■ **To do**:
Scan the entries below for the word "hidden" and copy every line where it turns up.

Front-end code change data
........

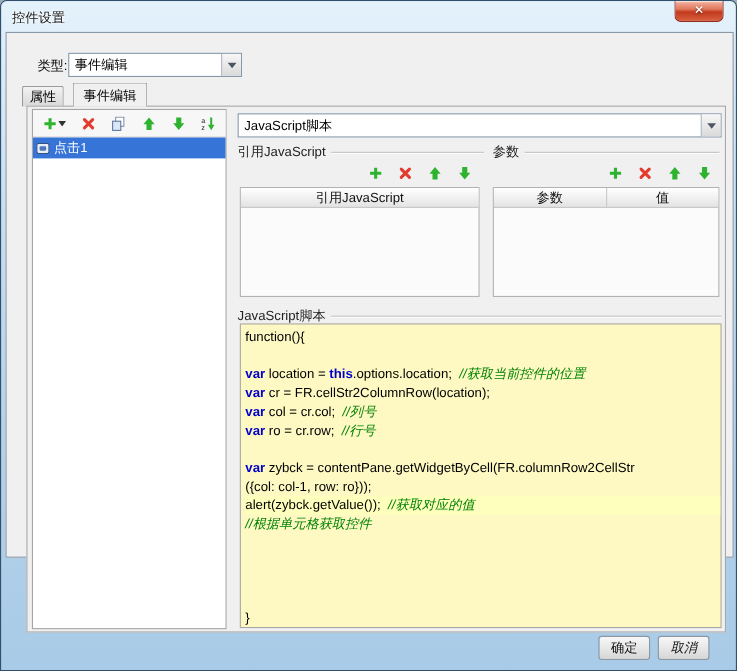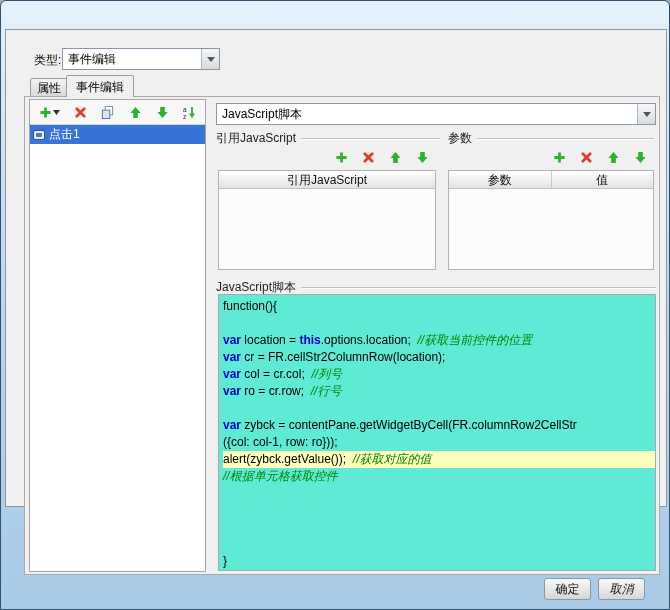--- a/index.html
+++ b/index.html
@@ -79,6 +79,12 @@
 <body>
 
 <div class="window">
+  <div class="titlebar">
+    <span class="title">控件设置</span>
+    <div class="close-btn">
+      <span class="close-x">✕</span>
+    </div>
+  </div>
 
   <div class="client">
 

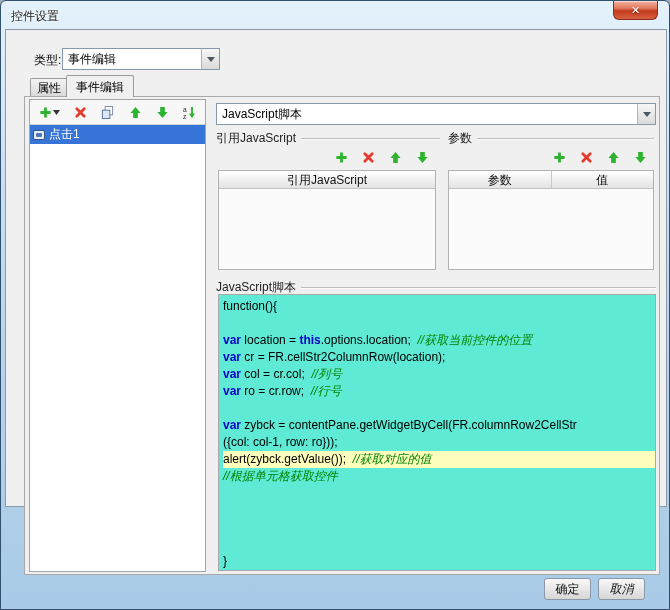--- a/index.html
+++ b/index.html
@@ -30,7 +30,7 @@
   .tri{width:0;height:0;border:4px solid transparent;border-top:5px solid #4c5560;margin-top:5px;}
 
   .tab{position:absolute;font-size:12px;text-align:center;border:1px solid #9b9b9b;border-bottom:none;border-radius:2px 2px 0 0;cursor:pointer;}
-  .tab-inactive{left:24px;top:48px;width:38px;height:19px;line-height:19px;background:linear-gradient(#f3f3f3,#d8d8d8);}
+  .tab-inactive{left:14px;top:48px;width:38px;height:19px;line-height:19px;background:linear-gradient(#f3f3f3,#d8d8d8);}
   .tab-active{left:60px;top:45px;width:68px;height:22px;line-height:22px;background:#f0f0f0;z-index:3;}
   .tab-page{position:absolute;left:18px;top:66px;width:636px;height:479px;border:1px solid #a9a9a9;background:#f0f0f0;}
 

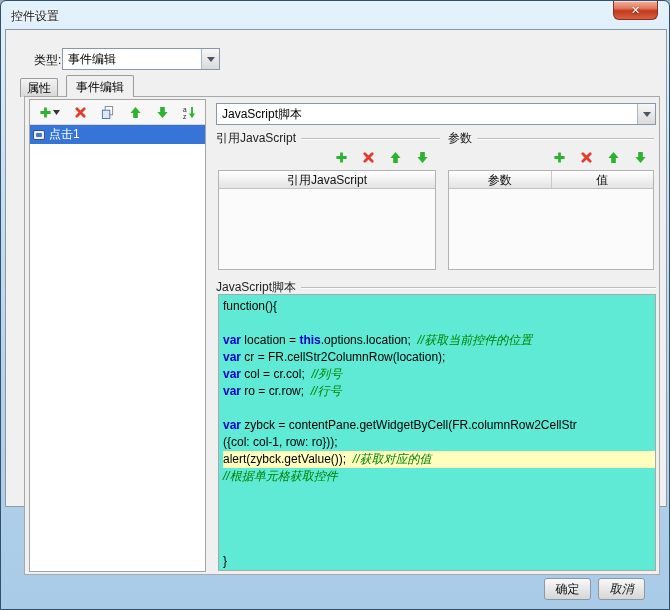--- a/index.html
+++ b/index.html
@@ -61,7 +61,7 @@
   .th:last-child{border-right:none;}
   .tbody{height:80px;}
 
-  .code-editor{position:absolute;left:212px;top:264px;width:438px;height:277px;background:#5eead4;border:1px solid #a8a8a8;
+  .code-editor{position:absolute;left:212px;top:264px;width:438px;height:277px;background:#fef9c3;border:1px solid #a8a8a8;
     font-family:"DejaVu Sans Mono","Liberation Mono",monospace;font-size:12px;line-height:17px;padding:3px 0 3px 4px;
     overflow:hidden;cursor:text;z-index:2;}
   .code-line{white-space:pre;min-height:17px;}

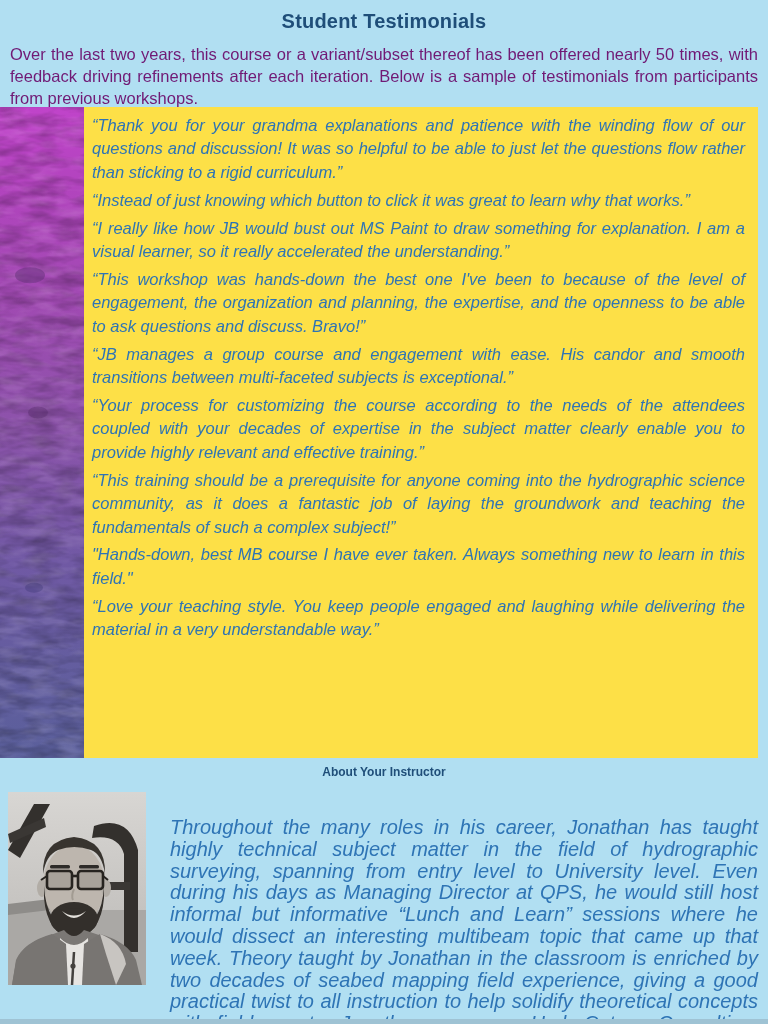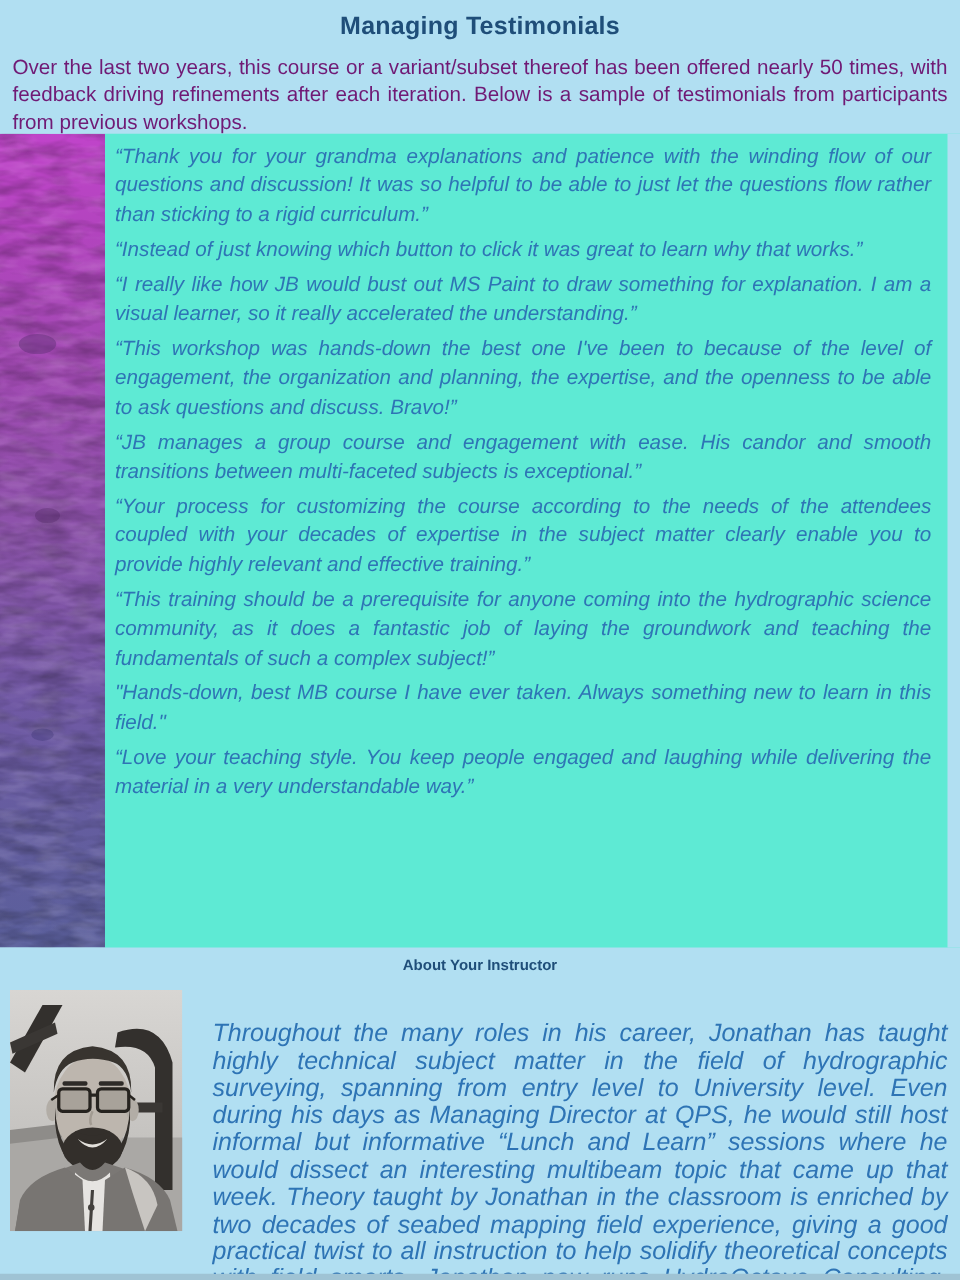--- a/index.html
+++ b/index.html
@@ -62,7 +62,7 @@
 <div class="page">
 
   <div class="header">
-    <h1>Managing Testimonials</h1>
+    <h1>Student Testimonials</h1>
     <p class="intro">Over the last two years, this course or a variant/subset thereof has been offered nearly 50 times, with feedback driving refinements after each iteration. Below is a sample of testimonials from participants from previous workshops.</p>
   </div>
 

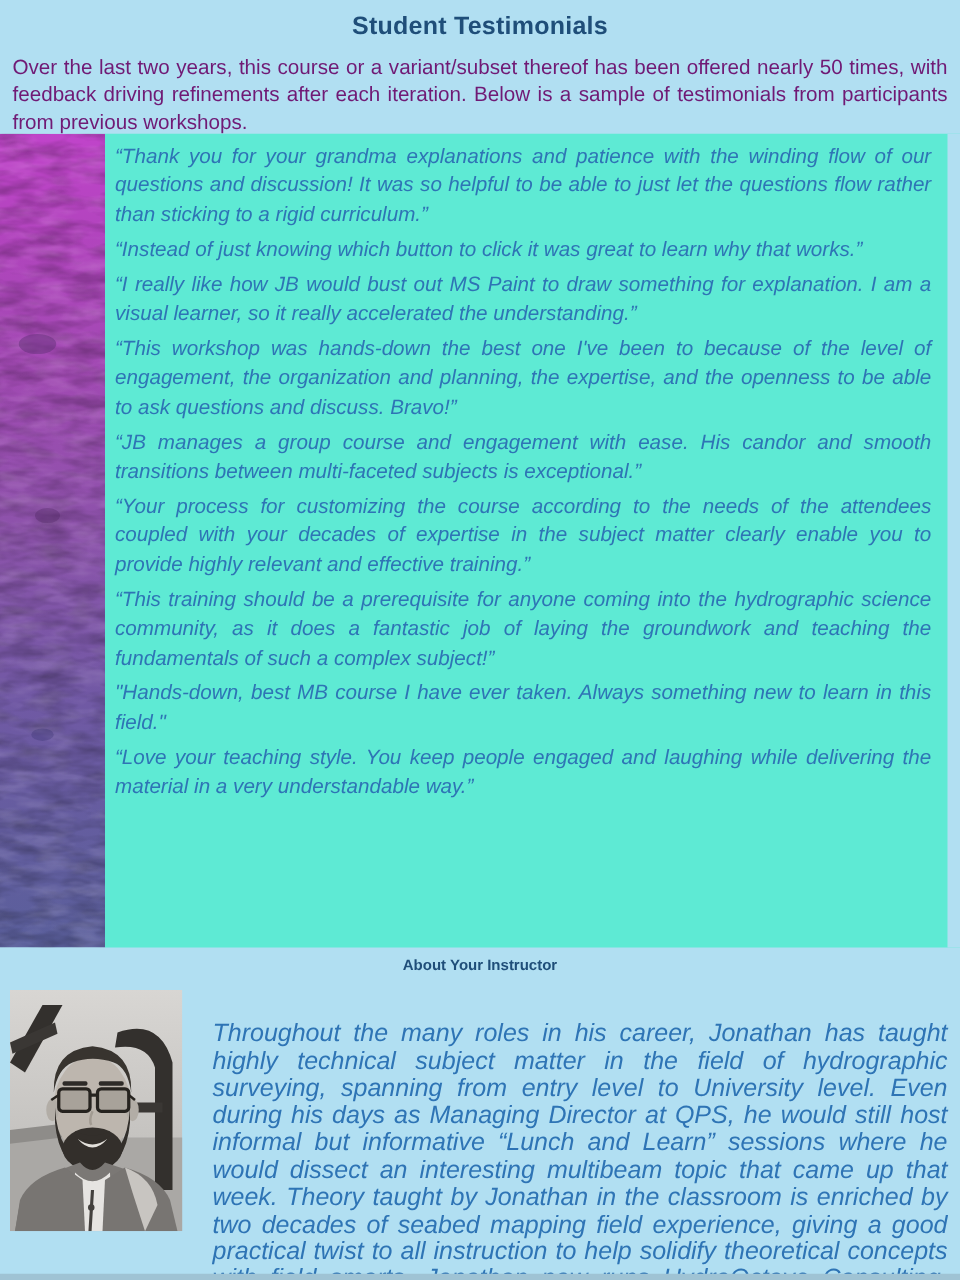--- a/index.html
+++ b/index.html
@@ -24,7 +24,7 @@
   .seabed svg { display:block; width:84px; height:651px; }
   .quotes-panel {
     position:absolute; left:84px; top:0; width:684px; height:651px;
-    background:#5eead4; box-sizing:border-box; padding:7px 23px 0 8px;
+    background:#fde047; box-sizing:border-box; padding:7px 23px 0 8px;
     overflow:hidden;
   }
   .right-strip {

........

■ **Finished task**:
     overflow:hidden;cursor:text;z-index:2;}
     overflow:hidden;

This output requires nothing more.